Web interface edit records
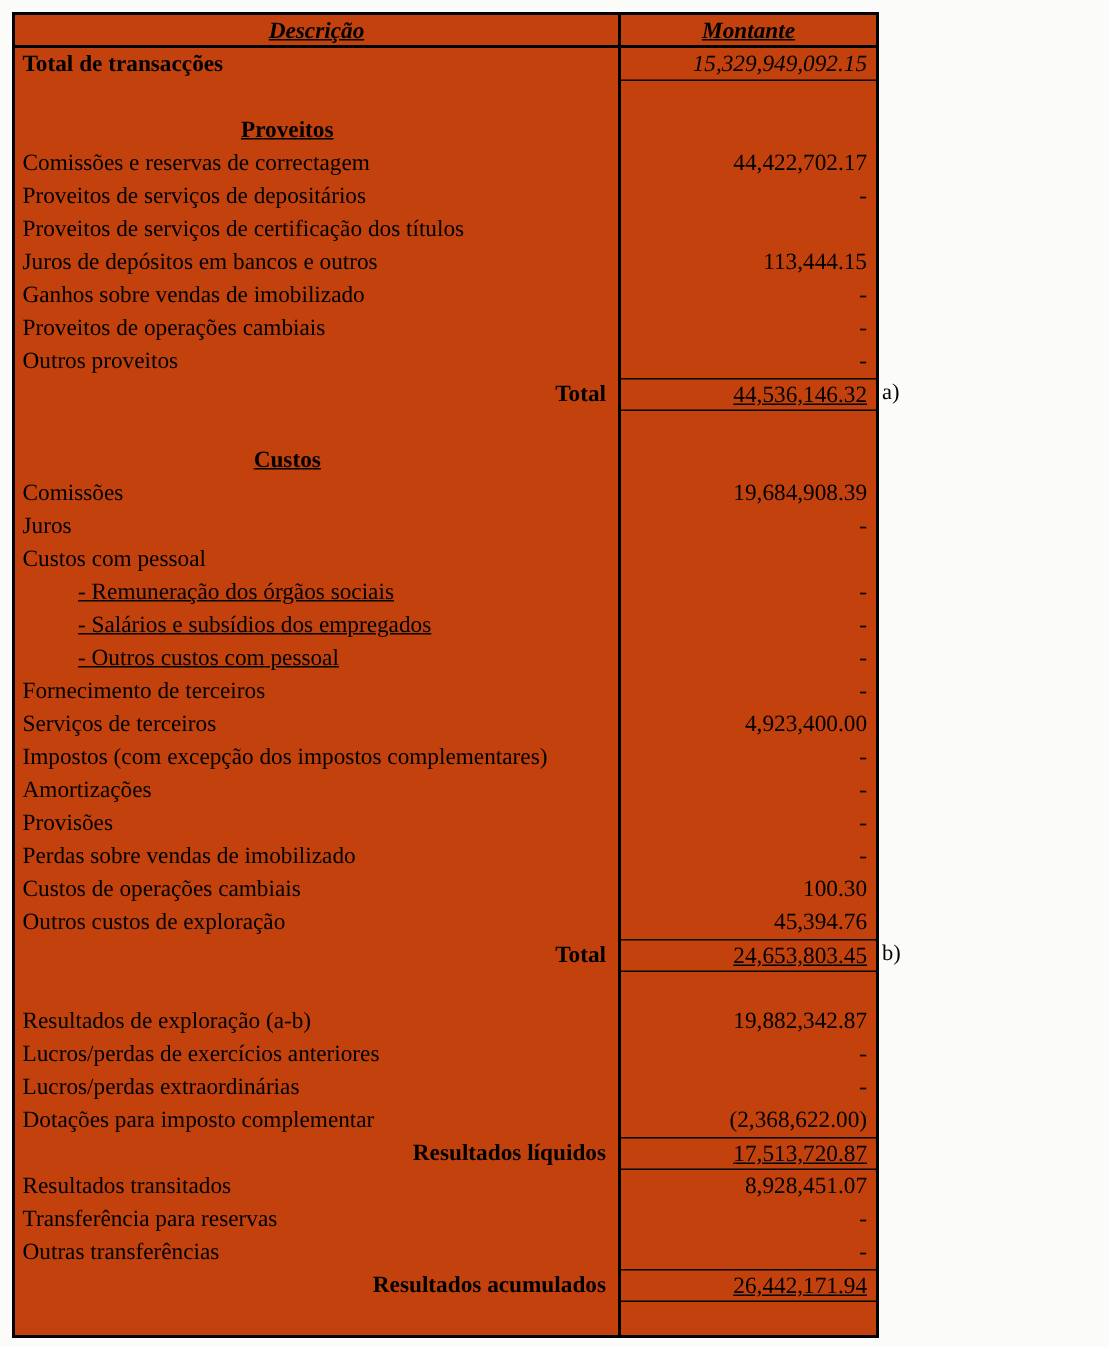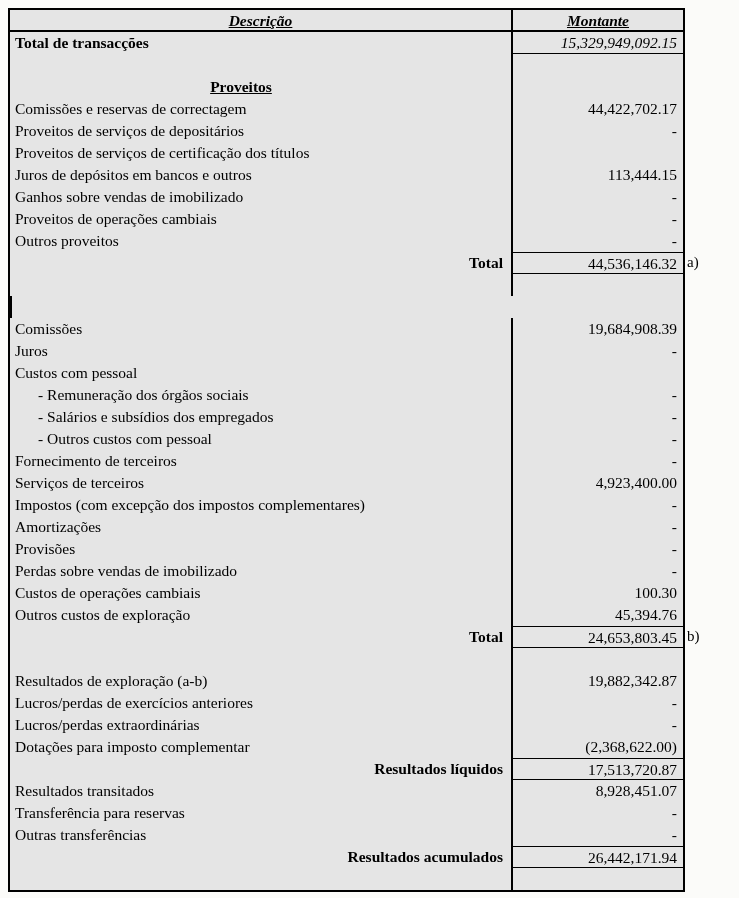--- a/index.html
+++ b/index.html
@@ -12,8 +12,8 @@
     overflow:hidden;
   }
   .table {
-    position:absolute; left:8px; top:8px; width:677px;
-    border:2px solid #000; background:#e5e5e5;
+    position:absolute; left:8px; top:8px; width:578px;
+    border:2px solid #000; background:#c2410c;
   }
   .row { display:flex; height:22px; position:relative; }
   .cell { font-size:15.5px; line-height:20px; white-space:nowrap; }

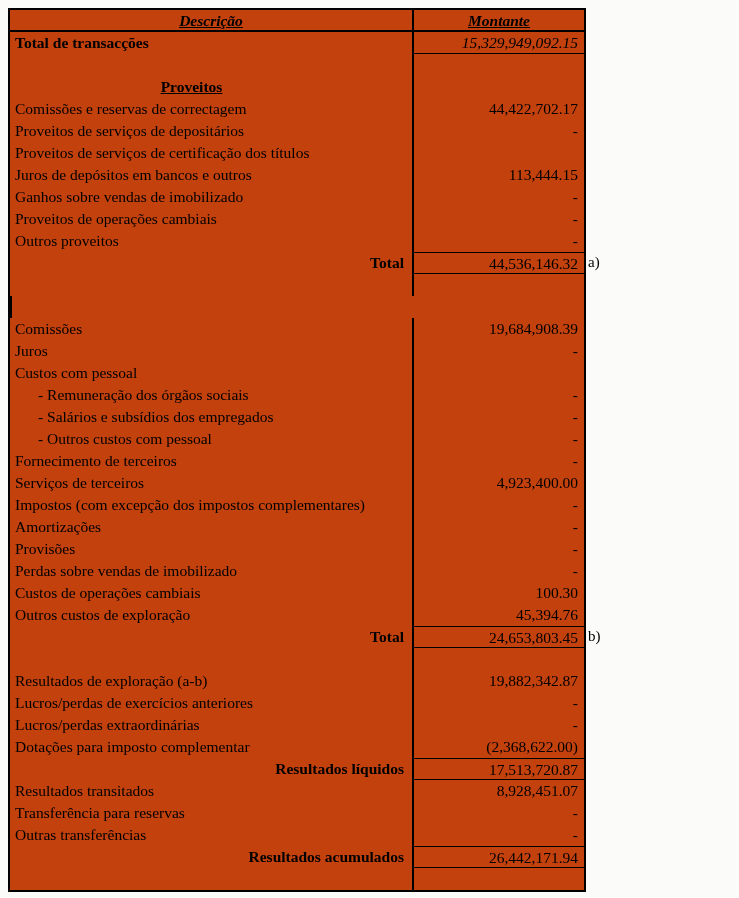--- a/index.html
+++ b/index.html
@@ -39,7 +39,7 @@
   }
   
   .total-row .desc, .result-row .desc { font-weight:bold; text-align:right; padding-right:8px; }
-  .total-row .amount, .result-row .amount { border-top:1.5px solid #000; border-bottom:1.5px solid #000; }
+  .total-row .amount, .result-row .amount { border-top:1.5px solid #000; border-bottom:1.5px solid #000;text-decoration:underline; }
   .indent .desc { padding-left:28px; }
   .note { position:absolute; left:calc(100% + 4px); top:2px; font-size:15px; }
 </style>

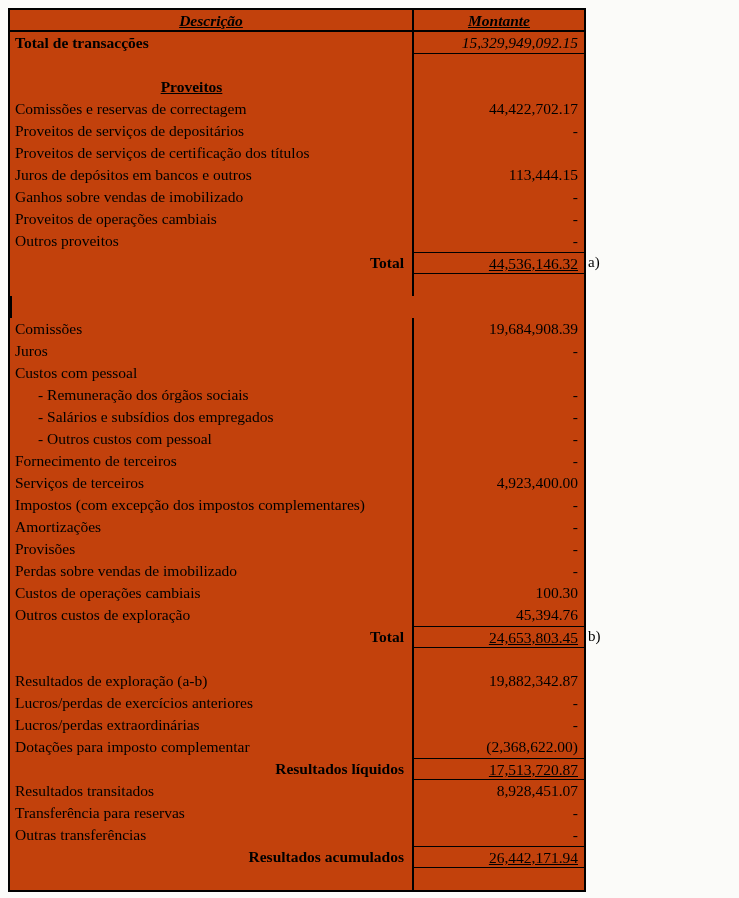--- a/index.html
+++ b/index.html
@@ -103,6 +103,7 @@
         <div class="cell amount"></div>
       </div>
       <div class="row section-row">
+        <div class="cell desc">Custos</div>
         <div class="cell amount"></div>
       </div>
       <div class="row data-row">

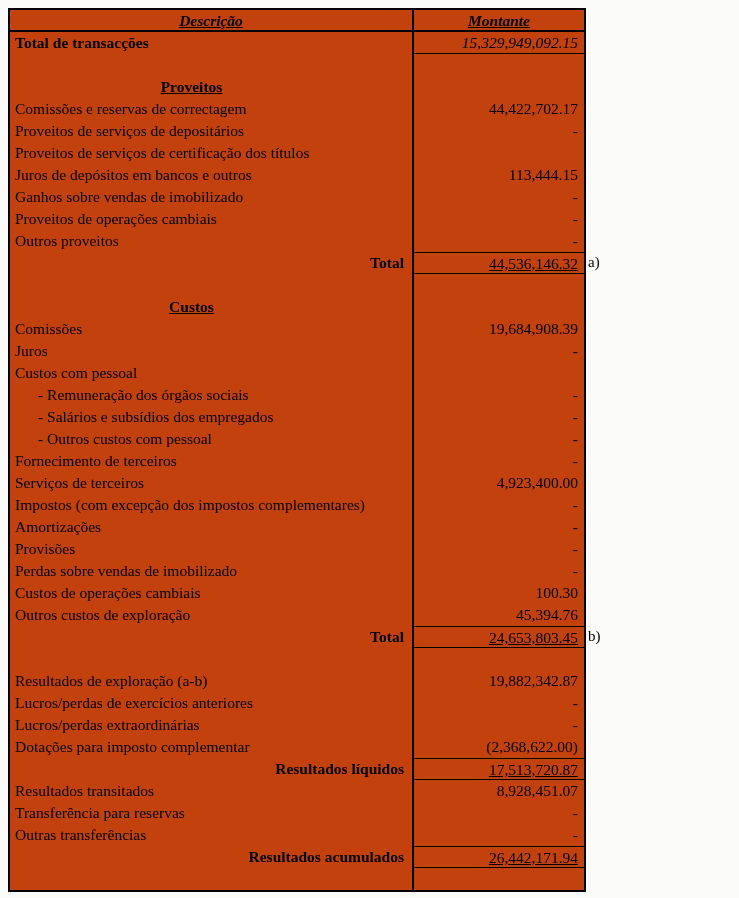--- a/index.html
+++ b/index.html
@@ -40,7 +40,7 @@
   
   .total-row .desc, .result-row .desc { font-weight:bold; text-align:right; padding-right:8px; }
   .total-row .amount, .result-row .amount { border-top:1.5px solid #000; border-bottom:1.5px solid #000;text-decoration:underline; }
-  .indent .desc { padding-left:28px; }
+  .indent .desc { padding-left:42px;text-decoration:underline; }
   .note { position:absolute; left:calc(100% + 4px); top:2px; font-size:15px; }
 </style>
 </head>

• _Work instruction_
Every record above should be duplicated precisely, with the images removed.

• _Result for this task_
--- a/index.html
+++ b/index.html
@@ -12,8 +12,8 @@
     overflow:hidden;
   }
   .table {
-    position:absolute; left:8px; top:8px; width:677px;
-    border:2px solid #000; background:#e5e5e5;
+    position:absolute; left:8px; top:8px; width:578px;
+    border:2px solid #000; background:#c2410c;
   }
   .row { display:flex; height:22px; position:relative; }
   .cell { font-size:15.5px; line-height:20px; white-space:nowrap; }

--- a/index.html
+++ b/index.html
@@ -39,7 +39,7 @@
   }
   
   .total-row .desc, .result-row .desc { font-weight:bold; text-align:right; padding-right:8px; }
-  .total-row .amount, .result-row .amount { border-top:1.5px solid #000; border-bottom:1.5px solid #000; }
+  .total-row .amount, .result-row .amount { border-top:1.5px solid #000; border-bottom:1.5px solid #000;text-decoration:underline; }
   .indent .desc { padding-left:28px; }
   .note { position:absolute; left:calc(100% + 4px); top:2px; font-size:15px; }
 </style>

--- a/index.html
+++ b/index.html
@@ -103,6 +103,7 @@
         <div class="cell amount"></div>
       </div>
       <div class="row section-row">
+        <div class="cell desc">Custos</div>
         <div class="cell amount"></div>
       </div>
       <div class="row data-row">

--- a/index.html
+++ b/index.html
@@ -40,7 +40,7 @@
   
   .total-row .desc, .result-row .desc { font-weight:bold; text-align:right; padding-right:8px; }
   .total-row .amount, .result-row .amount { border-top:1.5px solid #000; border-bottom:1.5px solid #000;text-decoration:underline; }
-  .indent .desc { padding-left:28px; }
+  .indent .desc { padding-left:42px;text-decoration:underline; }
   .note { position:absolute; left:calc(100% + 4px); top:2px; font-size:15px; }
 </style>
 </head>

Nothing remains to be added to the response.